Первый нехороший человек - Джулай Миранда
Кли никогда не прикасалась к Джеку, если я не вручала его ей, и тогда держала его вдали от своего тела, ноги у него болтались. Чувачок – так она его называла.
– Тебе не кажется, что у Чувачка руки странные?
– Нет. В смысле?
– Ну он, типа, ими не владеет. Я видала таких людей – взрослых, понимаешь, в инвалидках.
Я понимала, о чем она говорит, видела таких людей сама. Мы посмотрели, как он беспорядочно машет руками.
– Он просто маленький. Пока не улыбнется – все не считается. Четвертого июля.
Она кивнула с сомнением и спросила, не надо ли чего в магазине.
– Нет.
– Ну, может, я все равно схожу.
Теперь, полностью выздоровев, она уходила часто, что приносило некоторое облегчение: оставалось заботиться только о нем, а не о них обоих. От этого я улыбалась, потому что это ну совсем как у домохозяйки 1950-х: она – мой Супружник. Может, так ее и называть?
– Ты мой Супружник.
– Ага.
– А я – твоя Му.
– Точно.
Только вот не была она мужем из 1950-х, потому что не несла в дом получку. Попыталась вернуть себе работу в «Ралфз», но наймом теперь занимался другой человек – женщина. Дай объявление, сказала я. Просто дай – никогда не знаешь же. Она дала одно объявление – эс-эм-эс Кейт: Есть какая работа??????????

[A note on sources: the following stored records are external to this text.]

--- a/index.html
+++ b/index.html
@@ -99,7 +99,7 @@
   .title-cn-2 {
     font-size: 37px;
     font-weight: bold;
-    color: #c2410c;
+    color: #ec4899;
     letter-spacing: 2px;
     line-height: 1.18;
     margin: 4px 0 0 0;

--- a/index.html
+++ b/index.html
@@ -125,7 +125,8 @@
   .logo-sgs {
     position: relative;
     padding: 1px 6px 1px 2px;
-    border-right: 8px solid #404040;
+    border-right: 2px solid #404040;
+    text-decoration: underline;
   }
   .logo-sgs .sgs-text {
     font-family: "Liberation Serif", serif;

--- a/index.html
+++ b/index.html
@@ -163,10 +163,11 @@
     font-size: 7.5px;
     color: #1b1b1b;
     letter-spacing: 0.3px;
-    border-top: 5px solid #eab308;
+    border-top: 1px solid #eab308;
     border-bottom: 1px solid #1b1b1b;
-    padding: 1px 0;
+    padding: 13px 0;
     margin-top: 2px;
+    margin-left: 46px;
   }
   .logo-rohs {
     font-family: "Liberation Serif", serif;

Вопреки моему утомлению я сбрила все лобковые волосы 17 мая – вечером накануне последнего дня двух месяцев: была вполне уверена, что ей так понравится больше, чем мои соль-с-перцем. Сюзэнн этот особый день тоже не забыла – прислала мне эс-эм-эс в честь него: «Пожалуйста, одумайся».

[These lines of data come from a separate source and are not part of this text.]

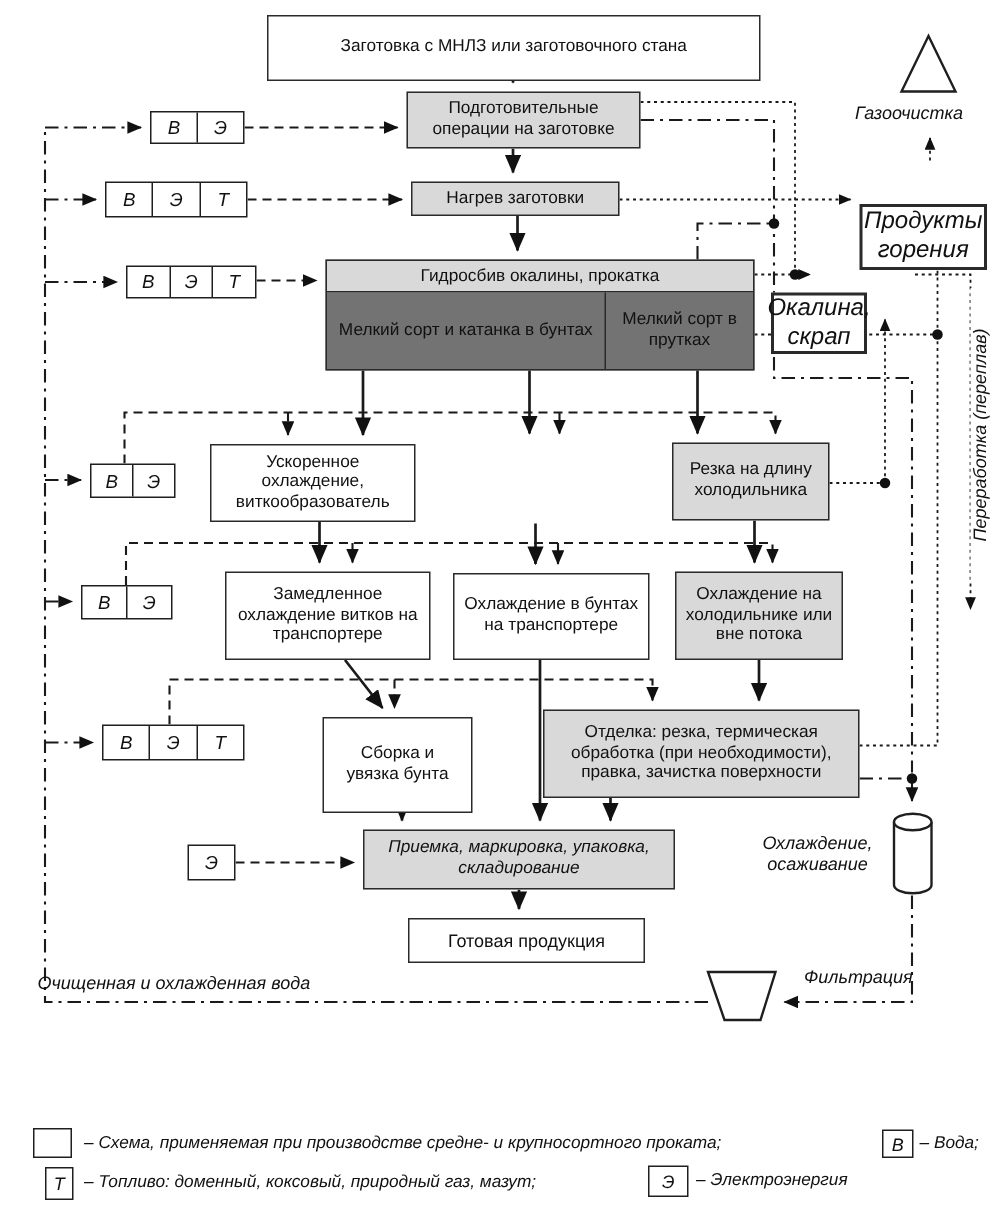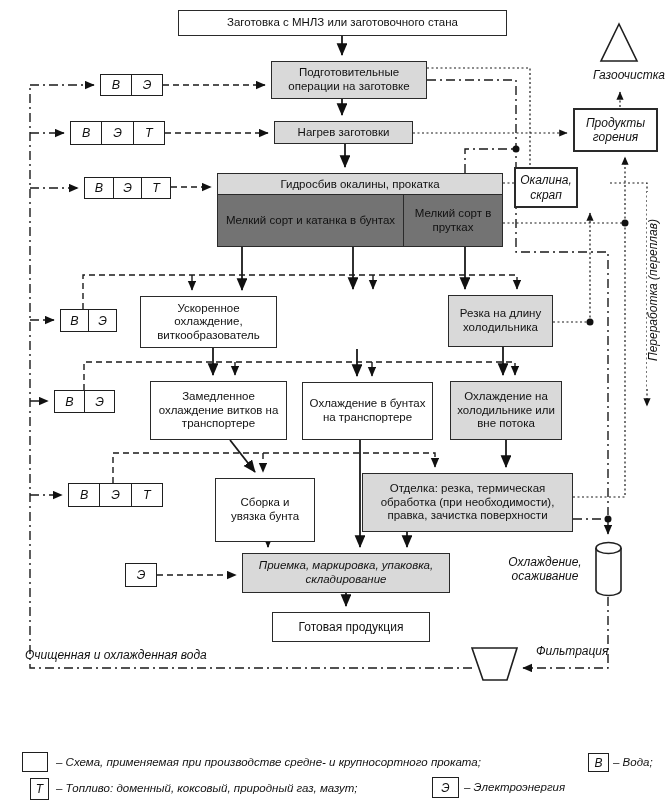--- a/index.html
+++ b/index.html
@@ -131,7 +131,7 @@
     </g>
   </svg>
 
-  <div class="box" style="left:178px;top:10px;width:329px;height:26px;">Заготовка с МНЛЗ или заготовочного стана</div>
+  <div class="box" style="left:178px;top:10px;width:329px;height:44px;">Заготовка с МНЛЗ или заготовочного стана</div>
 
   <div class="box shaded" style="left:271px;top:61px;width:156px;height:38px;">Подготовительные операции на заготовке</div>
 

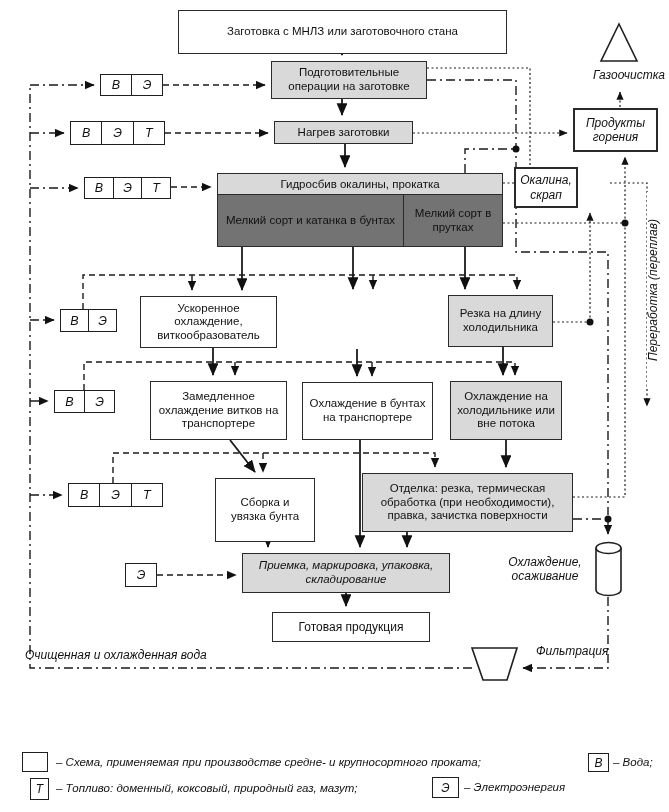--- a/index.html
+++ b/index.html
@@ -189,7 +189,7 @@
     <div class="cell">Э</div>
   </div>
 
-  <div class="lab" style="left:570px;top:69px;width:95px;text-align:right;">Газоочистка</div>
+  <div class="lab" style="left:570px;top:69px;width:95px;text-align:left;">Газоочистка</div>
 
   <div class="box iobox" style="left:573px;top:108px;width:85px;height:44px;">Продукты горения</div>
 

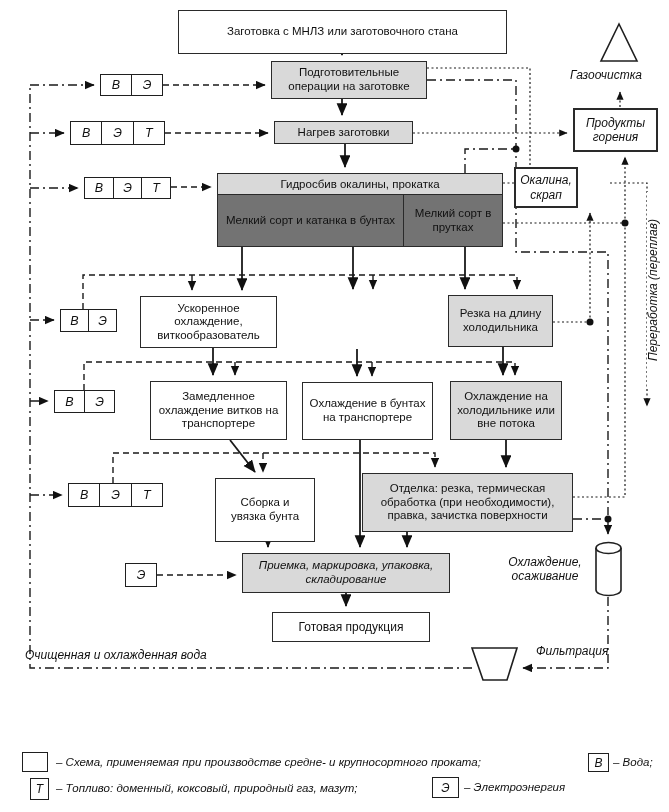--- a/index.html
+++ b/index.html
@@ -16,7 +16,7 @@
        display:flex;align-items:center;justify-content:center;text-align:center;
        font-size:11.5px;line-height:1.18;padding:2px 6px;box-sizing:border-box;}
   .shaded{background:#d9d9d9;}
-  .iobox{font-style:italic;font-size:12px;border-width:2px;}
+  .iobox{font-style:italic;font-size:16px;border-width:2px;margin-top:28px;}
   .cells{position:absolute;z-index:2;display:flex;box-sizing:border-box;
          border:1.6px solid #1f1f1f;background:#fff;}
   .cells .cell{flex:1;display:flex;align-items:center;justify-content:center;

Вечером 18-го я уложила Джека в переноску и, круг за кругом, гуляла с ним по кварталу, пока он хорошенько не заснул. Опустила его в колыбель и, считая до десяти, держала руки у него на голове и ногах, затем одним ровным движением убрала их и на цыпочках вышла из гладильного чулана. Зачесала волосы за уши, надела розовые тюлевые «занавески» и оставила дверь к себе открытой.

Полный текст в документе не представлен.